Problem to work on:
Could you copy each line of the entries that contains "sbtn"?

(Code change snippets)
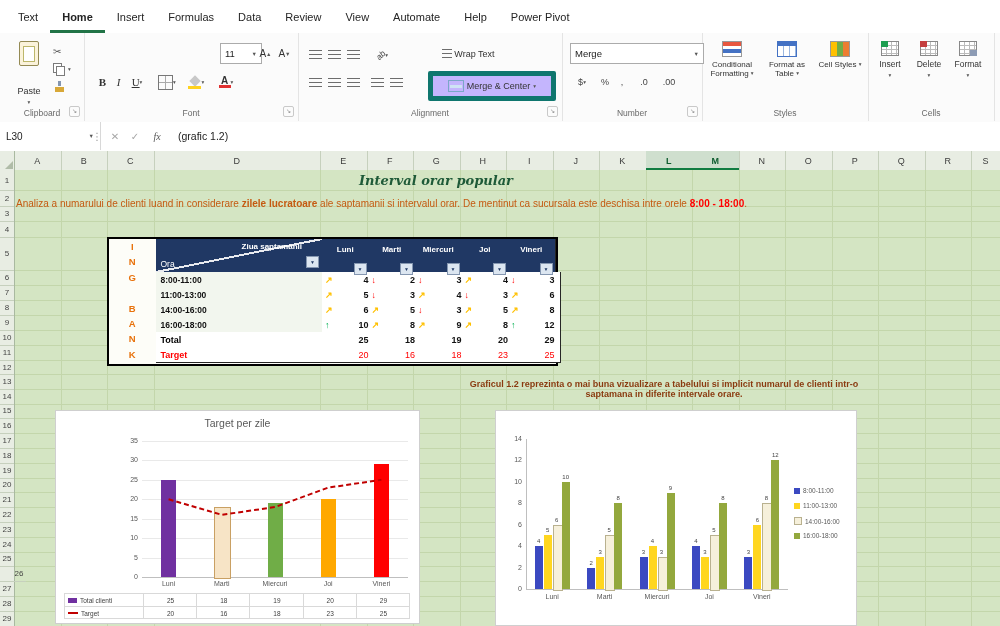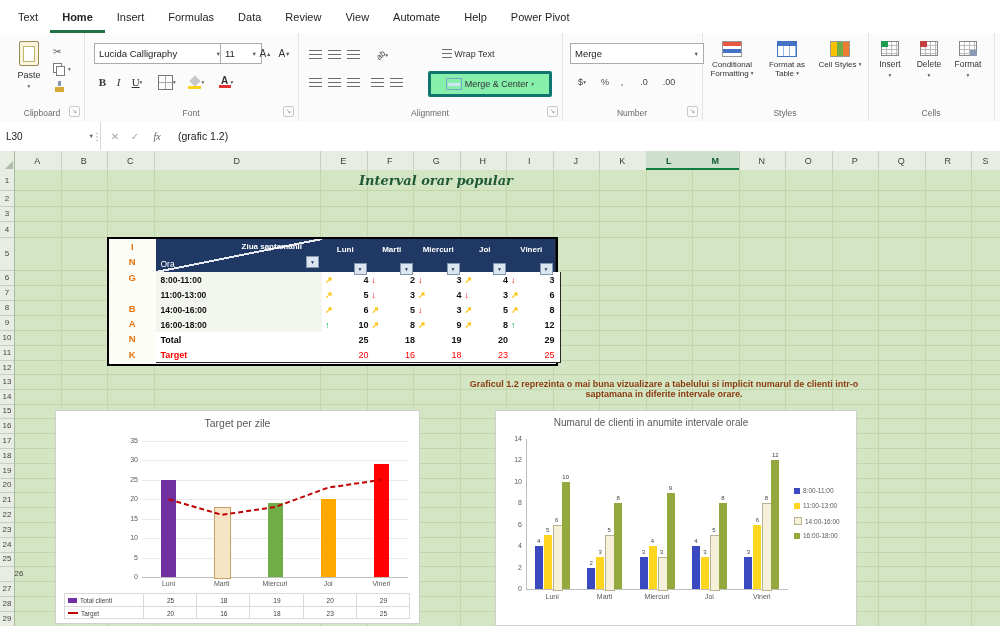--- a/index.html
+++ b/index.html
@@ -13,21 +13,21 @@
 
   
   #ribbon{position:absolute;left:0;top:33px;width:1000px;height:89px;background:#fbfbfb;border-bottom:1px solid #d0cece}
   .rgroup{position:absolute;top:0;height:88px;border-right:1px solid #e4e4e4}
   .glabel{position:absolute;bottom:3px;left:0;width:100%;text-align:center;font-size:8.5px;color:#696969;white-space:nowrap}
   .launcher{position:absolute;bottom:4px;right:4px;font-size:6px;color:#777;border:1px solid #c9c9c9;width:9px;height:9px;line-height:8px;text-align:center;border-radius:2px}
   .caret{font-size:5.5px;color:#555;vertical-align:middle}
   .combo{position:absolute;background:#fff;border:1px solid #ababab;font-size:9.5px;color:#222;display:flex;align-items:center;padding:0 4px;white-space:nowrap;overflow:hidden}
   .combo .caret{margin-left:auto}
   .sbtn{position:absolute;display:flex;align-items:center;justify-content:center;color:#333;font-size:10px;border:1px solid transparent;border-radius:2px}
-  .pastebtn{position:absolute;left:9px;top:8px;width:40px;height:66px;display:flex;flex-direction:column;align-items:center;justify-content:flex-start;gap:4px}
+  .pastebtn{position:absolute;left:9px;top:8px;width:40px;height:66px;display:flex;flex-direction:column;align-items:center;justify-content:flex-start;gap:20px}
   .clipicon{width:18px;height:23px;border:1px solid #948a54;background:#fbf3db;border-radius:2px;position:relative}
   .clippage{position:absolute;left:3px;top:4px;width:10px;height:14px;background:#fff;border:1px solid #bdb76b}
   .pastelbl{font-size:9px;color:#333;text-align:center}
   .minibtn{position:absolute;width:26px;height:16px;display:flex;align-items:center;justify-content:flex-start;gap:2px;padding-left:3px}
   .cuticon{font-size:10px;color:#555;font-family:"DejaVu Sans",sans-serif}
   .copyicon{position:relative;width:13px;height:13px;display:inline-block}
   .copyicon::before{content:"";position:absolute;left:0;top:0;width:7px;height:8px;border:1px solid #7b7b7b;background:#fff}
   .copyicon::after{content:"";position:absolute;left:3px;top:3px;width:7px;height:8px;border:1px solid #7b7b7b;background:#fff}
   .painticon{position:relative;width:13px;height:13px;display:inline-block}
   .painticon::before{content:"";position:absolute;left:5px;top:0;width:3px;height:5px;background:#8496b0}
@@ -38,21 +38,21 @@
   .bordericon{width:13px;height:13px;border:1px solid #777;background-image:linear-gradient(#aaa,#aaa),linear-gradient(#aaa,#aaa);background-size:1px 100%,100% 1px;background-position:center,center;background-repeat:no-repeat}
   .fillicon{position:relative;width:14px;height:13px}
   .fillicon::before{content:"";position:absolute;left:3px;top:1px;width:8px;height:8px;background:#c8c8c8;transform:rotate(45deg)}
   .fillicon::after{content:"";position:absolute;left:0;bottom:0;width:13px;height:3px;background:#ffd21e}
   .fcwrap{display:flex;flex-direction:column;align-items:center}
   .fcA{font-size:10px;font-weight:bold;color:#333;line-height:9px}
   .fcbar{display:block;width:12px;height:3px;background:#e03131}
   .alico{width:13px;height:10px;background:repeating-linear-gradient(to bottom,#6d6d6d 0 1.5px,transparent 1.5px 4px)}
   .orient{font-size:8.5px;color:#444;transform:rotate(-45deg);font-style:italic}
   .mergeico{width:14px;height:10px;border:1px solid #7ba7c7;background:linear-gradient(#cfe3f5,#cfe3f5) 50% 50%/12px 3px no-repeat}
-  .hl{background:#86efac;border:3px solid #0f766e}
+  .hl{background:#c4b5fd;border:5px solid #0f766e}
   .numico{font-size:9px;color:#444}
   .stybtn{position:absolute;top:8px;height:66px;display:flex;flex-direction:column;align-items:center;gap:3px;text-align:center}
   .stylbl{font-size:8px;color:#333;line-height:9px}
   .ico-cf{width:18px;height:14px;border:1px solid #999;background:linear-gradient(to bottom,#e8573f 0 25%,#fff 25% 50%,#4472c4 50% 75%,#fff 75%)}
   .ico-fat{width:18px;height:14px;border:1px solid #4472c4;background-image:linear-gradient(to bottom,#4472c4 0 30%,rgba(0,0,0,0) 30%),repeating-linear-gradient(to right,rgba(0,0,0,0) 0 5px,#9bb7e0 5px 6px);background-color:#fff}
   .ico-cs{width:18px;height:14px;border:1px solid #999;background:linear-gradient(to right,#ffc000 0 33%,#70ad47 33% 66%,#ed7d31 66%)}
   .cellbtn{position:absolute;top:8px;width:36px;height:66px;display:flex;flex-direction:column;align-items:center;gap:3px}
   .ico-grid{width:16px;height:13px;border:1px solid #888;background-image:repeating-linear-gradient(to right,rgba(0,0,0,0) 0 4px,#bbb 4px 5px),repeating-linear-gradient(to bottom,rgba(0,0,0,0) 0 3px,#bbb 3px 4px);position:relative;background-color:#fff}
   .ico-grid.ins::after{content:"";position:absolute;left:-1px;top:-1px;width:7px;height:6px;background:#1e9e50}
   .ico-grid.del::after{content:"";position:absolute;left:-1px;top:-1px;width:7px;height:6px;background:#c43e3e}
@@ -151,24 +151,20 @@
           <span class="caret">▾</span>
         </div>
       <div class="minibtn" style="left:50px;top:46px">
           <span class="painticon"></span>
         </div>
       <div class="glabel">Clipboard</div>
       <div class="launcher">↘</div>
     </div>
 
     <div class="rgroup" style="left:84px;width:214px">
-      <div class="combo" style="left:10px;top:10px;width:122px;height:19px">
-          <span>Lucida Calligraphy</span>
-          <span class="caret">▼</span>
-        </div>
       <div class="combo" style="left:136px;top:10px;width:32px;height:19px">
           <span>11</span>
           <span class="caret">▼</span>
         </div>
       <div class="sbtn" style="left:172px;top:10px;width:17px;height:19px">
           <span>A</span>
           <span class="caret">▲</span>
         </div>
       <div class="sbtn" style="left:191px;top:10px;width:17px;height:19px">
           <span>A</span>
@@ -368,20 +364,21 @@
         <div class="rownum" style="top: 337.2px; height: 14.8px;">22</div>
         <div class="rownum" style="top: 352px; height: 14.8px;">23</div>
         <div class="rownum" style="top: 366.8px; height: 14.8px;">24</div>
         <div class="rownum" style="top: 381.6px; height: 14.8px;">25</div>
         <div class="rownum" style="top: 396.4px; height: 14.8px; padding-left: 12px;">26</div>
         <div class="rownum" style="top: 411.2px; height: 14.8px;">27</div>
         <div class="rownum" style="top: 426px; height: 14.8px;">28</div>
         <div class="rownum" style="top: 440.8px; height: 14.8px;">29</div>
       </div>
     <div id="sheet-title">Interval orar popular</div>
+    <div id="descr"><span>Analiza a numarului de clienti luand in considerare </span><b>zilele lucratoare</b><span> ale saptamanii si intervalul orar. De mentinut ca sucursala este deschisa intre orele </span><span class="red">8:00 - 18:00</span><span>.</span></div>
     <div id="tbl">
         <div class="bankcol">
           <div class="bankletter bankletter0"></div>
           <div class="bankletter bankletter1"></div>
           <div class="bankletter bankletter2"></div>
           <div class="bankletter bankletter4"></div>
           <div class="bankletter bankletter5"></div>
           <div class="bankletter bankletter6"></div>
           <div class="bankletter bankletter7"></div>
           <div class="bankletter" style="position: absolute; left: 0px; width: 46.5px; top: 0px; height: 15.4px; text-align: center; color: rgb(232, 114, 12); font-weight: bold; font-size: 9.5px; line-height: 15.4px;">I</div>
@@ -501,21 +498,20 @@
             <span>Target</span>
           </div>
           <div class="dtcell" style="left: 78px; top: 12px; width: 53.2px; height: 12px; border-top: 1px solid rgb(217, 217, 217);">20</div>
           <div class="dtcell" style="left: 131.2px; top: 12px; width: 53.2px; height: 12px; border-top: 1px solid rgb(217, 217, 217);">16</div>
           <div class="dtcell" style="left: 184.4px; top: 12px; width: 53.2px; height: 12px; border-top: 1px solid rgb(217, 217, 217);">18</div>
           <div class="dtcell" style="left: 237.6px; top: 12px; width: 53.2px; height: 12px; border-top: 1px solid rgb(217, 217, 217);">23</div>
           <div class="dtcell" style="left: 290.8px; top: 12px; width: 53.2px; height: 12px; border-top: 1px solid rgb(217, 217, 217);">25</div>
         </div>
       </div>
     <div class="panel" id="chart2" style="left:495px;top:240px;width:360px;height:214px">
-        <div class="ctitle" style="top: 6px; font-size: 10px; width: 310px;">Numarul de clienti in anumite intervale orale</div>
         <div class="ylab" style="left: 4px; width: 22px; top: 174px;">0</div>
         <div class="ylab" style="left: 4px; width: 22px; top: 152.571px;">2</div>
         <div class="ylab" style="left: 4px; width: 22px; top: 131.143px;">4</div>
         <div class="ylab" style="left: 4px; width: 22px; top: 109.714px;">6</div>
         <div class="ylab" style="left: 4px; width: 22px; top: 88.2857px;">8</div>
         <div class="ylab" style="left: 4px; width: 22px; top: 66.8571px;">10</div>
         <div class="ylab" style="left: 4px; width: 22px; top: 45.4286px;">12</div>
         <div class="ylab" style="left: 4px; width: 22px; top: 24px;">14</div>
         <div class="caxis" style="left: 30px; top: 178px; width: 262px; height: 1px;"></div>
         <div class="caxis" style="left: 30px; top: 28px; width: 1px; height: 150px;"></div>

Solution for this task:
   .sbtn{position:absolute;display:flex;align-items:center;justify-content:center;color:#333;font-size:10px;border:1px solid transparent;border-radius:2px}
       <div class="sbtn" style="left:172px;top:10px;width:17px;height:19px">
       <div class="sbtn" style="left:191px;top:10px;width:17px;height:19px">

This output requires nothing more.